Urteil des BGH vom 07.02.2001, 5 StR 533/00

Aktenzeichen: 5 StR 533/00

BGH (stpo, freiheitsstrafe, erpressung, verletzung, strafe, rechnung, inhaftierung, strafzumessung, treffen, raum)

5 StR 533/00

BUNDESGERICHTSHOF

BESCHLUSS

vom 7. Februar 2001 in der Strafsache

gegen

wegen schwerer räuberischer Erpressung

Der 5. Strafsenat des Bundesgerichtshofs hat am 7. Februar 2001

beschlossen:

Die Revision des Angeklagten gegen das Urteil des Landgerichts

Hamburg vom 6. Dezember 1999 wird nach § 349 Abs. 2 StPO mit

der Maßgabe 349 Abs. 4 StPO) als unbegründet verworfen,

daß der Angeklagte zu einer Gesamtfreiheitsstrafe von drei Jahren und drei Monaten verurteilt wird.

Der Angeklagte hat die Kosten des Rechtsmittels zu tragen.

G r ü n d e

Das Landgericht hat gegen den Angeklagten wegen schwerer räuberischer Erpressung eine Freiheitsstrafe von drei Jahren verhängt und ihn gemäß § 55 StGB unter Einbeziehung einer anderweits rechtskräftig verhängten Freiheitsstrafe von einem Jahr zu einer Gesamtfreiheitsstrafe von

drei Jahren und sechs Monaten verurteilt. Die Revision des Angeklagten ist

aus den Gründen der Antragsschrift des Generalbundesanwalts unbegründet im Sinne des § 349 Abs. 2 StPO, führt jedoch wegen einer vom Verteidiger zutreffend beanstandeten Verfahrensverzögerung im Revisionsverfahren

zur Reduzierung des Strafausspruchs.

Die vom Landgericht verhängte Strafe wie die ausgesprochene Gesamtfreiheitsstrafe sind aus Rechtsgründen an sich nicht zu beanstanden,

so daß die Revision insgesamt zu verwerfen gewesen wäre. Der Senat hat

jedoch bei seiner Entscheidung zu berücksichtigen, daß das Verfahren nach

Erlaß des tatrichterlichen Urteils in einer gegen Artikel 6 Abs. 1 Satz 1 MRK

verstoßenden Weise verzögert worden ist (vgl. BGHR StPO § 354 Abs. 1

Strafausspruch 4 und 8; BGH wistra 1998, 101; BGH, Beschlüsse vom

23. April 1998 5 StR 95/98 und vom 14. Juni 2000 2 StR 39/00 –).

Das Verfahren ist nach Abgabe der Revisionsgegenerklärung der

Staatsanwaltschaft und vor Zuleitung der Akten an den Bundesgerichtshof

zwischen Ende Februar und Ende Oktober 2000 nahezu acht Monate ohne

erkennbaren Grund nicht weiter bearbeitet worden.

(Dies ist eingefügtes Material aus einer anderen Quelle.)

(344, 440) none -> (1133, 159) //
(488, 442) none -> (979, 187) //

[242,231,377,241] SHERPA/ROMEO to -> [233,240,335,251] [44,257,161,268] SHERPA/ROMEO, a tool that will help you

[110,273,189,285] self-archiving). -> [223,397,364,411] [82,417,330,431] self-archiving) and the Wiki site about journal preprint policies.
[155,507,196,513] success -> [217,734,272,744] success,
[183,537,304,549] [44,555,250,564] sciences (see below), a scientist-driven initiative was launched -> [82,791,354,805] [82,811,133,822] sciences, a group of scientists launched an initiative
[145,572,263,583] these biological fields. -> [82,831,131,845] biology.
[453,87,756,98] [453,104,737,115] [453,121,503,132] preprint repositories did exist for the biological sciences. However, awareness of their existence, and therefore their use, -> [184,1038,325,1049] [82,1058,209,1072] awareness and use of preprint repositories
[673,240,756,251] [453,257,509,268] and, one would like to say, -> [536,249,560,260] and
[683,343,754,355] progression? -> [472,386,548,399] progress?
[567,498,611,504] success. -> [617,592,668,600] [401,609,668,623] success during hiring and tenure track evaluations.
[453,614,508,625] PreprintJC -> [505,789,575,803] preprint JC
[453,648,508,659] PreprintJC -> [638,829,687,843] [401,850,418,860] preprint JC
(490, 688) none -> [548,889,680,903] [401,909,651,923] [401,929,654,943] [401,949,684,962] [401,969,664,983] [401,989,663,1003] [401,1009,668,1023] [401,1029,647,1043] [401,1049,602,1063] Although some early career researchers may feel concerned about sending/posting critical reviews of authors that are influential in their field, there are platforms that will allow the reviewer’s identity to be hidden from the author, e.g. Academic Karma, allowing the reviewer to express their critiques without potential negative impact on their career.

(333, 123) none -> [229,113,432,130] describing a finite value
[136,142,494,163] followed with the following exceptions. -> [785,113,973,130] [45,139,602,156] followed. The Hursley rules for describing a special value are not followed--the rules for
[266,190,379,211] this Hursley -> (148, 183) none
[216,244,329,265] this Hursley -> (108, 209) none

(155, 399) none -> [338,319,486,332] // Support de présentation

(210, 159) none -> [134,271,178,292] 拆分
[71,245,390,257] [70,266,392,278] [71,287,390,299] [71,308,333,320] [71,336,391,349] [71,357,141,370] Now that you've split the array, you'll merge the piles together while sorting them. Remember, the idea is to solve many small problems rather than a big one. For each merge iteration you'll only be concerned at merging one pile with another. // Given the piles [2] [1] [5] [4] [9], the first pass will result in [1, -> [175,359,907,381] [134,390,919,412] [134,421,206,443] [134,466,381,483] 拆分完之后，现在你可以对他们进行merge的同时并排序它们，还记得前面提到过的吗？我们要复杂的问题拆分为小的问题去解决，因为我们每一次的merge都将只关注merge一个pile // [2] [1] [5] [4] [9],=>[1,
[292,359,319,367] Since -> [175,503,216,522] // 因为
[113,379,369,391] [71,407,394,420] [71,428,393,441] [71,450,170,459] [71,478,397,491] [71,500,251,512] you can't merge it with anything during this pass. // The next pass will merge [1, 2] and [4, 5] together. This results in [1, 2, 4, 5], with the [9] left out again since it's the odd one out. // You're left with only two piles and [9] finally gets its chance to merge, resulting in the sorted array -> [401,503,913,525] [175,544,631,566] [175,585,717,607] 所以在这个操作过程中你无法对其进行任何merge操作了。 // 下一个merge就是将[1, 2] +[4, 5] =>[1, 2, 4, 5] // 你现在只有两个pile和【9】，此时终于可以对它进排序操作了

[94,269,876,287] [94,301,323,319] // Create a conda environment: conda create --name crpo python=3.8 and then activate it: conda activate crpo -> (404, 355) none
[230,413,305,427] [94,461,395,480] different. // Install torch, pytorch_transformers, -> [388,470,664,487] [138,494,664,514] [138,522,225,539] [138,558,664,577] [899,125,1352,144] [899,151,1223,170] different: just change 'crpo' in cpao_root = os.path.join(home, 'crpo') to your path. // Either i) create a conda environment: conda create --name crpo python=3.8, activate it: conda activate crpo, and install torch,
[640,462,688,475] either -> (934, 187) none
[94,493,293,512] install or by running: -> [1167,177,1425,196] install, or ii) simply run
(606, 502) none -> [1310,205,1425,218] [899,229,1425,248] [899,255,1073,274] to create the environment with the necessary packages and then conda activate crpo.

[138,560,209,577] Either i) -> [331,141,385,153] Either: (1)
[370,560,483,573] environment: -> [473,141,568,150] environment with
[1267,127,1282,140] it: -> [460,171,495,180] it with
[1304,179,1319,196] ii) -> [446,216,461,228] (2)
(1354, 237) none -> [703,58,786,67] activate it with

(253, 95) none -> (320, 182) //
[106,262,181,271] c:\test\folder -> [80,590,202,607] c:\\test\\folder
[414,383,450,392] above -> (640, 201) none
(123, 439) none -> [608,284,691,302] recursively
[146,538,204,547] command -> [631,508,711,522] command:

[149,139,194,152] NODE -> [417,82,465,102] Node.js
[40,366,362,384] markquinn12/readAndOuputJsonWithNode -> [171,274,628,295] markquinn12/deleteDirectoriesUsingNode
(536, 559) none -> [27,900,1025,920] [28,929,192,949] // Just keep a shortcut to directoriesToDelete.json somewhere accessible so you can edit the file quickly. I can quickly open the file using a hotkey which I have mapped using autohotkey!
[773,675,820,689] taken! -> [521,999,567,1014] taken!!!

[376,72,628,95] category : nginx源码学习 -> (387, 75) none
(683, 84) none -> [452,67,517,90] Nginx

Hierin liegt zumal im

Blick auf die Inhaftierung des Angeklagten (vgl. dazu UA S. 25) eine gravierende Verletzung des Beschleunigungsgebots, der bei der Strafzumessung zugunsten des Angeklagten Rechnung zu tragen ist (BGH aaO).

Wegen der Verfahrensverzögerung erscheinen Reduzierungen der

verhängten Strafe und der Gesamtstrafe um jeweils drei Monate auf

zwei Jahre und neun Monate Freiheitsstrafe bzw. auf die aus dem Beschlußtenor ersichtliche Gesamtfreiheitsstrafe von drei Jahren und drei Monaten angemessen. Diese abschließende Sachentscheidung hat der Senat

selbst zu treffen (BGH aaO). Der aus der Verletzung von Artikel 6 Abs. 1

Satz 1 MRK herzuleitende eigenständige Strafmilderungsgrund kann und

muß hier vom Senat selbst angewandt werden, weil jede weitere Verfahrensverzögerung

unvertretbar wäre; bei einer Zurückverweisung hätte der Tatrichter nicht andere Umstände heranzuziehen als die, die der Senat zu berücksichtigen hat.